=== Your goal ===
In the entries, find all lines that hold the word "radius" and copy them.

Data records Start Marker

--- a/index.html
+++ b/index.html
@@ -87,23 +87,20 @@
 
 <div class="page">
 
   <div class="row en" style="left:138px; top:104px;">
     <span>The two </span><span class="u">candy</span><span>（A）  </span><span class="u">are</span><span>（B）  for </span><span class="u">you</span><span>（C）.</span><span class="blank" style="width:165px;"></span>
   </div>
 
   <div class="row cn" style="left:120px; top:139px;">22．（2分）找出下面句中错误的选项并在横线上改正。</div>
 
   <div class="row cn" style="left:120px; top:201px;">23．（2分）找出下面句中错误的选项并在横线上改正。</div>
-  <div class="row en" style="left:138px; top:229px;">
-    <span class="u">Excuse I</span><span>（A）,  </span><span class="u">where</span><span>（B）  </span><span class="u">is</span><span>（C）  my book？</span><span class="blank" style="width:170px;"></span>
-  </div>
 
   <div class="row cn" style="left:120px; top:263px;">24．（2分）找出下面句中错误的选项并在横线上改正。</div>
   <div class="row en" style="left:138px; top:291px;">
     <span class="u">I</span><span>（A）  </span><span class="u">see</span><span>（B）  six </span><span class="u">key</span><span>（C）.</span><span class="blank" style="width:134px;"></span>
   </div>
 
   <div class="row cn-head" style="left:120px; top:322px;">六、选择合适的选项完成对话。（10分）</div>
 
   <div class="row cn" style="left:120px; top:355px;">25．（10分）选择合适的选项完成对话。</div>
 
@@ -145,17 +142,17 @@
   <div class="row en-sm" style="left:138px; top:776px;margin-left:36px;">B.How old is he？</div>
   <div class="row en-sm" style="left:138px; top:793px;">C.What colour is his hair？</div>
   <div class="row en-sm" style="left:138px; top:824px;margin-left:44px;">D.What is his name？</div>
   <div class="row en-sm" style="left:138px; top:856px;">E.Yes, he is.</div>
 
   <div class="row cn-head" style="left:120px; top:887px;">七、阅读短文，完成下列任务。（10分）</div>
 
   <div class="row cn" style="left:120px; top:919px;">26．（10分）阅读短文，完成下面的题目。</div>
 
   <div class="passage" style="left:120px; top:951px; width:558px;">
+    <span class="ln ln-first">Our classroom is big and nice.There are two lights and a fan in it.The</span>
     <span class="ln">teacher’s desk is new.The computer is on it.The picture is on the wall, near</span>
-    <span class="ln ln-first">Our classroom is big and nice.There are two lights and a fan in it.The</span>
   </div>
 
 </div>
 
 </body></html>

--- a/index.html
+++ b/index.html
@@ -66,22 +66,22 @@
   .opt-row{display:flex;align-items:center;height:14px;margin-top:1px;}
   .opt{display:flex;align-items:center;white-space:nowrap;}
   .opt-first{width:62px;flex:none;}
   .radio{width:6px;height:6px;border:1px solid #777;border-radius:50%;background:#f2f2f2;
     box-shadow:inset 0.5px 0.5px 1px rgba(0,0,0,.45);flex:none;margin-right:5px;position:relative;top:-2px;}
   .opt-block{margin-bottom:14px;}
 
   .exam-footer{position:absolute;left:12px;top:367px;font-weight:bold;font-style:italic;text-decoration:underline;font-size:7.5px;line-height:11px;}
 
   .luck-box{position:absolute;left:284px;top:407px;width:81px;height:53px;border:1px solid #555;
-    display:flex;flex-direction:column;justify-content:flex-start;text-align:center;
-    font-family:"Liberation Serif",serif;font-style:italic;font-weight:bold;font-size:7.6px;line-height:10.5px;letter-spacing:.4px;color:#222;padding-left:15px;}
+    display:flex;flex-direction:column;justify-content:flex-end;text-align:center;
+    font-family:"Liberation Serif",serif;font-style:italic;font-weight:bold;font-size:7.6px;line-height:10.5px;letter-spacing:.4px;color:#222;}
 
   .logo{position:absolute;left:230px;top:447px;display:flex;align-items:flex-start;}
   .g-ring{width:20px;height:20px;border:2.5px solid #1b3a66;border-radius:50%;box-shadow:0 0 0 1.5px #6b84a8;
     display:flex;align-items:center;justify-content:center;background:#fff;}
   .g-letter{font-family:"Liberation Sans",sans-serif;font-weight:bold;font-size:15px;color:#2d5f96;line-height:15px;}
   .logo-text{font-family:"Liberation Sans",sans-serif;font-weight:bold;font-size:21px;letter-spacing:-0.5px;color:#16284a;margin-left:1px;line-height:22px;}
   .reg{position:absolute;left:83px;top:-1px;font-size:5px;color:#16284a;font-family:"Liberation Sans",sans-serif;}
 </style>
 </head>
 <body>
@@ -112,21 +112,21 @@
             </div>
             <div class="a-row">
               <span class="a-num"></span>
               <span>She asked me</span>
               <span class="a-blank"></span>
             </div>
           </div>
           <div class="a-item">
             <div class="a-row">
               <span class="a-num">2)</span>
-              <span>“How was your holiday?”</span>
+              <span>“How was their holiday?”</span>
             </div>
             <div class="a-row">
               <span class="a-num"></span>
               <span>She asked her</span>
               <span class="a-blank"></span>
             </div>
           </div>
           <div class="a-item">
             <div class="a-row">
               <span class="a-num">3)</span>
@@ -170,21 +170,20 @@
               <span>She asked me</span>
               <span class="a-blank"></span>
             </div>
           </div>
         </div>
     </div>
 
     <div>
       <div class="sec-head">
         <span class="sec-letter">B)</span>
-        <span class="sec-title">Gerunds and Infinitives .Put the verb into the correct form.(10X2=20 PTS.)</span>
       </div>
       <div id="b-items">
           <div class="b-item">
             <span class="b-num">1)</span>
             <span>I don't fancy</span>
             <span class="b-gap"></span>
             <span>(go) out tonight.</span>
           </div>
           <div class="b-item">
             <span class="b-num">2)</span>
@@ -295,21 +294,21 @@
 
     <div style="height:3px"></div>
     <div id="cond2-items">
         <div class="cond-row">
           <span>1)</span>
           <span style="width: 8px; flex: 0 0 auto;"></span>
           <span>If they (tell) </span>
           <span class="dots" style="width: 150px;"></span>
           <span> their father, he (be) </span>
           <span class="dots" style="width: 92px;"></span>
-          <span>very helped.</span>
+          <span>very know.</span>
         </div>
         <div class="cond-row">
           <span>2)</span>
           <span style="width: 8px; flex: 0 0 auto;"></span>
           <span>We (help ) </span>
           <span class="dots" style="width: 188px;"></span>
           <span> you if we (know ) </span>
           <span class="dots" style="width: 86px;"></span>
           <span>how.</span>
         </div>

Data records End Marker

=== Solution to this exercise ===
   .radio{width:6px;height:6px;border:1px solid #777;border-radius:50%;background:#f2f2f2;
   .g-ring{width:20px;height:20px;border:2.5px solid #1b3a66;border-radius:50%;box-shadow:0 0 0 1.5px #6b84a8;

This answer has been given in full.